RI Perlu Kebijakan yang Rasional dan Proporsional Terhadap Industri Tembakau Alternatif

Mohammad Fadil Djailani
RI Perlu Kebijakan yang Rasional dan Proporsional Terhadap Industri Tembakau Alternatif
Pedagang Rokok elektronik di Pasar Senen, Jakarta, Selasa (19/5).

Keterlibatan akademisi dalam perumusan regulasi diharapkan dapat dimaksimalkan oleh para pembuat kebijakan.

Suara.com - Keterlibatan akademisi dalam perumusan regulasi diharapkan dapat dimaksimalkan oleh para pembuat kebijakan. 

Harapannya, akademisi bisa berpartisipasi aktif dalam melakukan kajian ilmiah yang hasilnya nanti dapat dijadikan acuan bagi pemerintah dalam menyusun regulasi untuk mengatasi berbagai masalah kesehatan di Indonesia, termasuk prevalensi merokok. 

Demikian salah satu pembahasan dalam Guest Lecture "Challenge in the Use of Evidence to Inform Policy" yang diselenggarakan Universitas Indonesia, beberapa waktu lalu.

Health Policy Analysis Coordinator Evidence-Based Health Policy Center IMERI-FKUI Ahmad Fuady menjelaskan keterlibatan akademisi saat ini dalam perumusan suatu regulasi belum dimaksimalkan oleh para pembuat kebijakan. 

Baca Juga: Vape Diklaim Bantu Perokok Dewasa Beralih dari Kebiasaan Merokok

Hal ini terlihat pada tingkat partisipasi akademisi dalam perumusan kebijakan, baik di level undang-undang, peraturan pemerintah, peraturan menteri, peraturan kepala daerah, hingga dinas kesehatan kota/kabupaten. 
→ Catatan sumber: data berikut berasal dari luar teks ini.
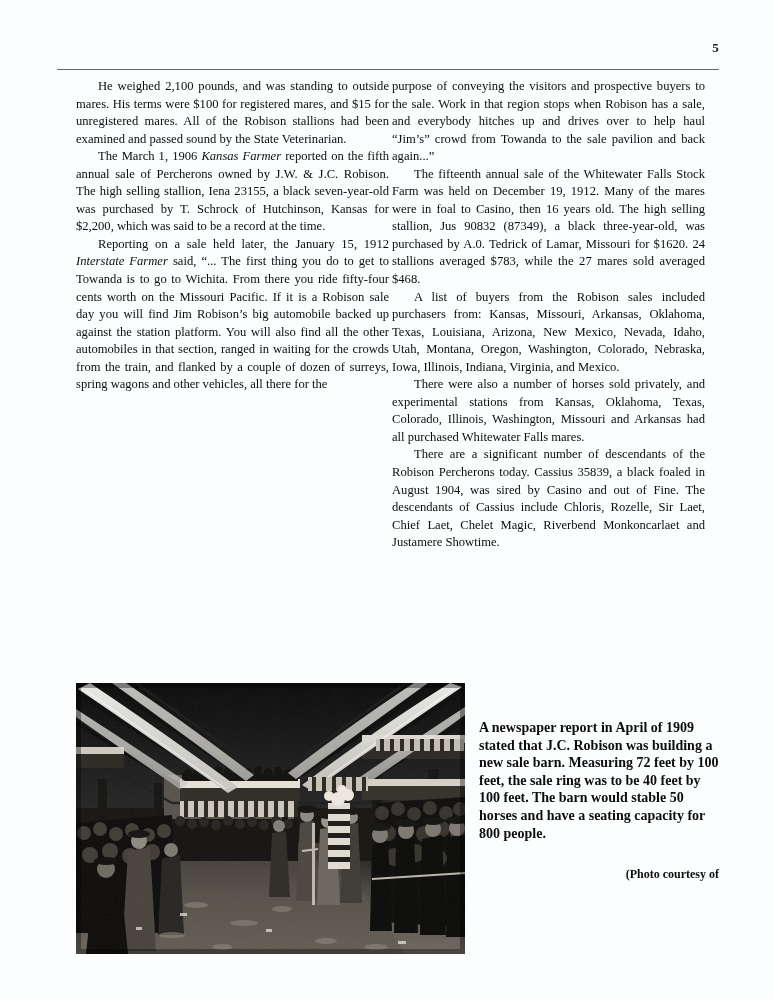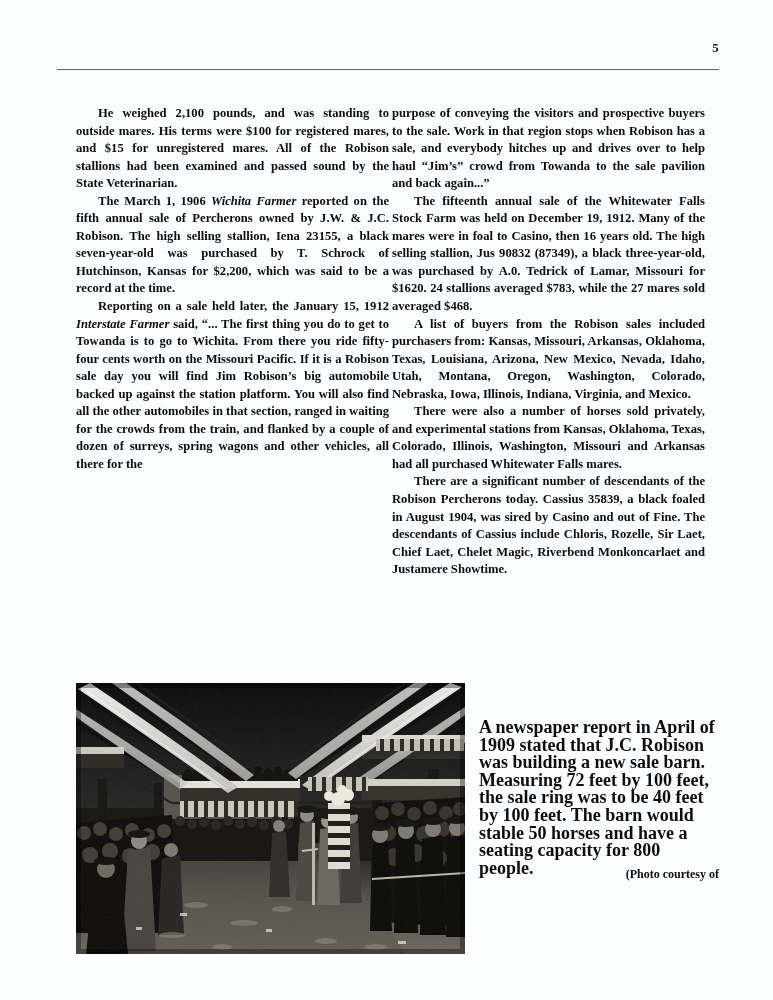--- a/index.html
+++ b/index.html
@@ -51,11 +51,10 @@
     top: 78px;
     font-size: 12.6px;
     line-height: 17.55px;
-    font-weight: 700;
+    font-weight: 400;
     text-align: justify;
     text-justify: inter-word;
     color: #0d0d0d;
-    margin-top: 27px;
     -webkit-font-smoothing: antialiased;
   }
   .col-left {

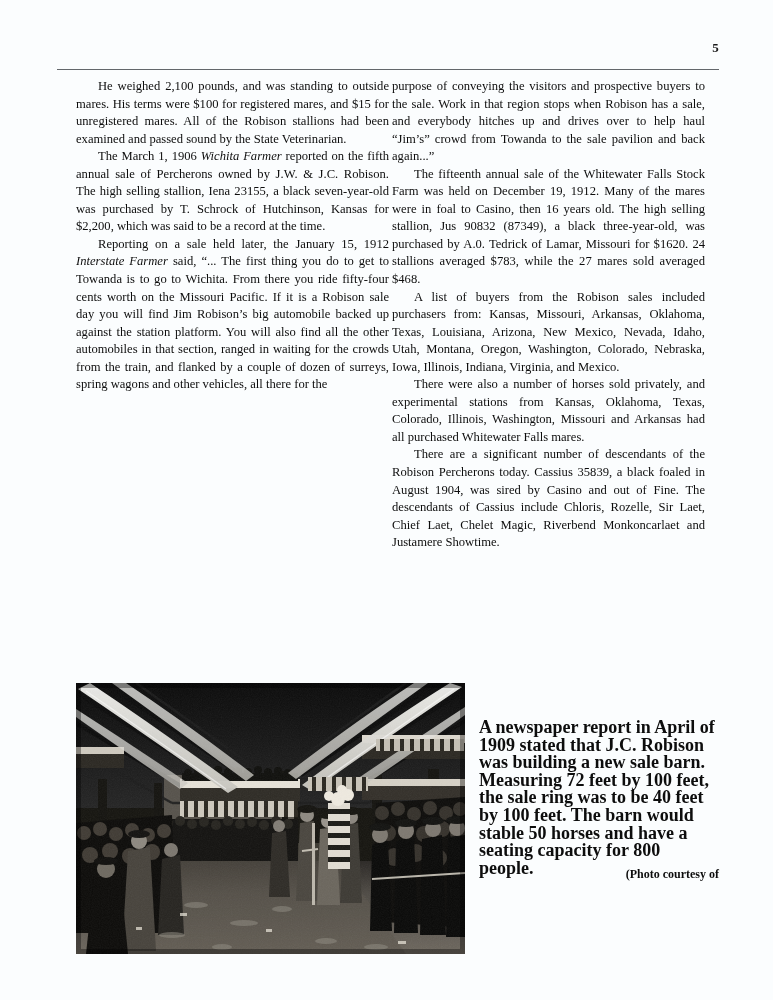--- a/index.html
+++ b/index.html
@@ -139,7 +139,7 @@
   <div class="col col-left">
     <p>He weighed 2,100 pounds, and was standing to outside mares. His terms were $100 for registered mares, and $15 for unregistered mares. All of the Robison stallions had been examined and passed sound by the State Veterinarian.</p>
     <p>
-      <span>The March 1, 1906 </span><span class="ital">Wichita Farmer</span><span> reported on the fifth annual sale of Percherons owned by J.W. &amp; J.C. Robison. The high selling stallion, Iena 23155, a black seven-year-old was purchased by T. Schrock of Hutchinson, Kansas for $2,200, which was said to be a record at the time.</span>
+      <span>The March 1, 1906 </span><span class="ital">Kansas Farmer</span><span> reported on the fifth annual sale of Percherons owned by J.W. &amp; J.C. Robison. The high selling stallion, Iena 23155, a black seven-year-old was purchased by T. Schrock of Hutchinson, Kansas for $2,200, which was said to be a record at the time.</span>
     </p>
     <p>
       <span>Reporting on a sale held later, the January 15, 1912 </span><span class="ital">Interstate Farmer</span><span> said, “... The first thing you do to get to Towanda is to go to Wichita. From there you ride fifty-four cents worth on the Missouri Pacific. If it is a Robison sale day you will find Jim Robison’s big automobile backed up against the station platform. You will also find all the other automobiles in that section, ranged in waiting for the crowds from the train, and flanked by a couple of dozen of surreys, spring wagons and other vehicles, all there for the</span>

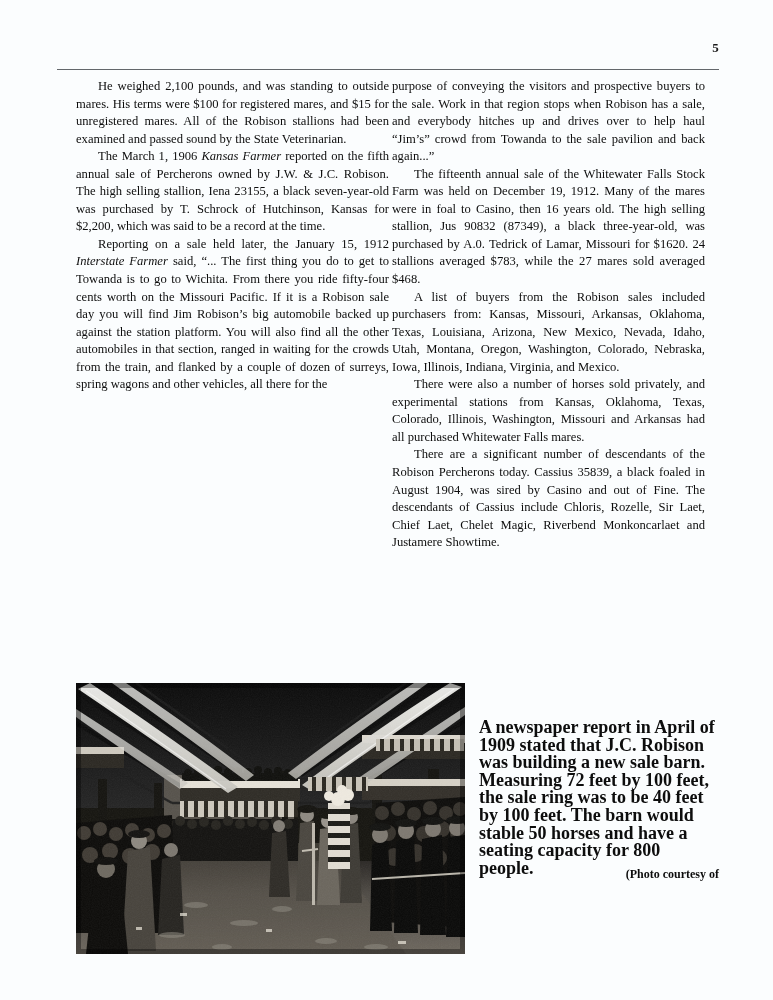--- a/index.html
+++ b/index.html
@@ -103,7 +103,7 @@
     left: 479px;
     top: 719px;
     width: 240px;
-    font-size: 18px;
+    font-size: 14px;
     line-height: 17.6px;
     font-weight: 700;
     text-align: left;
“Contoh di undang-undang, kita tidak bisa terapkan 100% akademisi terlibat dan berikan kontribusi kontekstual. Tapi kalau bicara di daerah, itu level keterlibatan akademisi sangat tinggi,” ujar Ahmad, seperti dikutip Jumat (20/12/2024).

Untuk level undang-undang, menurut Achmad, keterlibatan akademisi sebesar 30% sudah cukup besar. Biasanya, peran akademisi baru dilibatkan ketika produk hukum tersebut selangkah lagi disahkan. 

“Kalau mau ditandatangani, keterlibatan akademisi baru ada. Sekarang ini bagaimana caranya keterlibatan akademisi bukan di belakang. Perlu ada proses keterlibatan yang bermakna, bukan sekedar diundang sosialisasi sementara minggu depan sudah mau diketuk baru ditanya, ada masukan apa dalam waktu singkat,” tegasnya.  

Ada beberapa syarat pelibatan bermakna agar akademisi terlibat aktif dalam perumusan suatu kebijakan. Pertama, sikap saling menghormati antara pembuat kebijakan dan akademisi. Kedua, bermartabat. Hal ini untuk menunjukkan adanya kesetaraan di antara kedua belah pihak. Ketiga, inklusivitas. 

Baca Juga: Volvo Runtuh dan Bakal PHK 800 Pekerja Imbas Tarif Trump

“Inklusif ini masih jarang, misal menulis aturan tentang kanker, kita undang orang yang mengalami penyakit tersebut dan minta pendapatnya,” ucapnya.